The district is known for its mild climate, tea fields, and extensive views, being located at a rather high altitude. Near the district is a mountain pass known for its villas and hostels, as well as a well-known "heritage" hotel known as the Puncak Pass, built in 1928.

Cisarua is also known due to the relatively high population of people of Middle East ethnic origin, and the use of Indonesian Arabic as well having a sizeable population of asylum seekers and refugees, mainly coming from Afghanistan and Pakistan, as well as ones coming from parts of Africa, primarily from Sudan, Egypt, and Somalia.
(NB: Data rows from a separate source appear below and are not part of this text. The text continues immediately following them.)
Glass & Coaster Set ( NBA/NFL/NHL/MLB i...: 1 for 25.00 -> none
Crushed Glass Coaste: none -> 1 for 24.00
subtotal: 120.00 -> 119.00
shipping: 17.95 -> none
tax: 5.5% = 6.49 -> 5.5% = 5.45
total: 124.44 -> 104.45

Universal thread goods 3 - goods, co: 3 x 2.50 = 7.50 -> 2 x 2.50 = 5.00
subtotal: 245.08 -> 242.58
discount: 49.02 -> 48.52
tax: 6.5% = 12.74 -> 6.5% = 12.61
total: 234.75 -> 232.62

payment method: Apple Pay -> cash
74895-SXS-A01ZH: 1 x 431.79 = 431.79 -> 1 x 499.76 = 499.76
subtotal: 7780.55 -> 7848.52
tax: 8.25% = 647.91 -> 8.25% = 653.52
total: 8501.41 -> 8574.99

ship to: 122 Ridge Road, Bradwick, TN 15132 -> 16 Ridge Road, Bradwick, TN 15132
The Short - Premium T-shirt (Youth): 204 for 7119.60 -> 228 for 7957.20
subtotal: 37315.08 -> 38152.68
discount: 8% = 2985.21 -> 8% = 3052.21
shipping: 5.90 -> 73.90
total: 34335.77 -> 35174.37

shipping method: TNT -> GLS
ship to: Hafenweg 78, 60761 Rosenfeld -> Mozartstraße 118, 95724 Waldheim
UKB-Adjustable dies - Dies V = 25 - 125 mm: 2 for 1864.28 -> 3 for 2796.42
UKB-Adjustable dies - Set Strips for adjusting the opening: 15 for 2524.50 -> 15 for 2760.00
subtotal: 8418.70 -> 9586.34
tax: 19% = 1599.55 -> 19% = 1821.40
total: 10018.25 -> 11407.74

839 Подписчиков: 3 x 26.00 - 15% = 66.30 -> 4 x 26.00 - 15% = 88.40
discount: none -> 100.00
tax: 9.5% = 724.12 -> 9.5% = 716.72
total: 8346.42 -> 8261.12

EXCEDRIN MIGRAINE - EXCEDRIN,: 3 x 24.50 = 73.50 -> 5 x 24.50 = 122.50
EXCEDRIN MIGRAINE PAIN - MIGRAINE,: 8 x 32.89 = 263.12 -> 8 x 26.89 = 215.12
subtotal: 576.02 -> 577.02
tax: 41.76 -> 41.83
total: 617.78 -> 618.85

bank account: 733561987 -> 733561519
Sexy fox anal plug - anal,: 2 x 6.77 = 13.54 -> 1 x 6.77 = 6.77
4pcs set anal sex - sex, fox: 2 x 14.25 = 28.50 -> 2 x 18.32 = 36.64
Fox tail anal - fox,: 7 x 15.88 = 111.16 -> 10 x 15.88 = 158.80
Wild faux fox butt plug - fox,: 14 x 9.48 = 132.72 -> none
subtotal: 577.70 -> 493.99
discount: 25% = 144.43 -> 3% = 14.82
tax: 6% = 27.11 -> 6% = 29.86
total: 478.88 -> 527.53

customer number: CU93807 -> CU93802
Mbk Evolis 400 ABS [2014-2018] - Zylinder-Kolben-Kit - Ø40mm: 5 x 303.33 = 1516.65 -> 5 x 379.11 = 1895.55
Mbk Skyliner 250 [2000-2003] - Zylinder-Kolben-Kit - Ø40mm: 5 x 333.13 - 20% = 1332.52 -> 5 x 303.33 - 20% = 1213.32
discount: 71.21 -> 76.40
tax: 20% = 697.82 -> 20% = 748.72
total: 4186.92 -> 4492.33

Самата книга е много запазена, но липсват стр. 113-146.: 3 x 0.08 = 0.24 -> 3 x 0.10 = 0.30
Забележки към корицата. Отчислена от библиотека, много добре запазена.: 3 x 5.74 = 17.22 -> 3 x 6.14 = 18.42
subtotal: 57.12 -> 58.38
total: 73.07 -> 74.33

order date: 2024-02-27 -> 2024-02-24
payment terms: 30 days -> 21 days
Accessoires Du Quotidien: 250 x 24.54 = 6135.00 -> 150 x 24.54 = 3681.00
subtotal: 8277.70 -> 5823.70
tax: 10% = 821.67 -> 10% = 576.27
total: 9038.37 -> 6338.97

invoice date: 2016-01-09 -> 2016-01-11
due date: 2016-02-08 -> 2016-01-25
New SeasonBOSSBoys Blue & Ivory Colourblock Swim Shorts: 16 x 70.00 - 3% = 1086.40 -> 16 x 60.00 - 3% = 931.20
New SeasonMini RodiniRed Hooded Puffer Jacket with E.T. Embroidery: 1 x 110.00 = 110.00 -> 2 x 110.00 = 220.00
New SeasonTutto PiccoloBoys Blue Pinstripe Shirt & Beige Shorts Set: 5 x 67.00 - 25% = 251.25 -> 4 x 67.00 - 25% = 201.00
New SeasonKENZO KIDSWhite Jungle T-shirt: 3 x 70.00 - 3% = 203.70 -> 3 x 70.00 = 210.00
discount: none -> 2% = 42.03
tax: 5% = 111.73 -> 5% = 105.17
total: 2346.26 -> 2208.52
The reason why many asylum seekers has sought refuge here is because of the relatively cool temperatures, as well as its location being close to the UNHCR offices in the capital Jakarta, which are located roughly about 72 kilometres north of the district.

==History==
Back at the Dutch colonial era, the area was called "Tjisaroea", and between 1945 and 1949 Indonesian National Revolution the Royal Netherlands East Indies Army (KNIL) maintained a prison camp for soldiers convicted of breaches of military discipline.

The most well-known of those imprisoned there was Poncke Princen, who in 1947 served four months at the Tjisaroea Prison Camp on charges of desertion and later went over to the Indonesian National Armed Forces.

Cisarua District originally covered a larger area, but in 1997 the northern and western parts of the district were split off to create a new Megamendung District.

== Tourism ==
Tourism attractions around the area include Taman Safari, Telaga Warna and Melrimba Puncak.

Cisarua also attracts many tourists from the Middle East, including from Saudi Arabia, with reasons of coming similar to the ones with the asylum seekers. Because of the number of Arab migrants and tourists, the district is often called as the "Kampung Arab".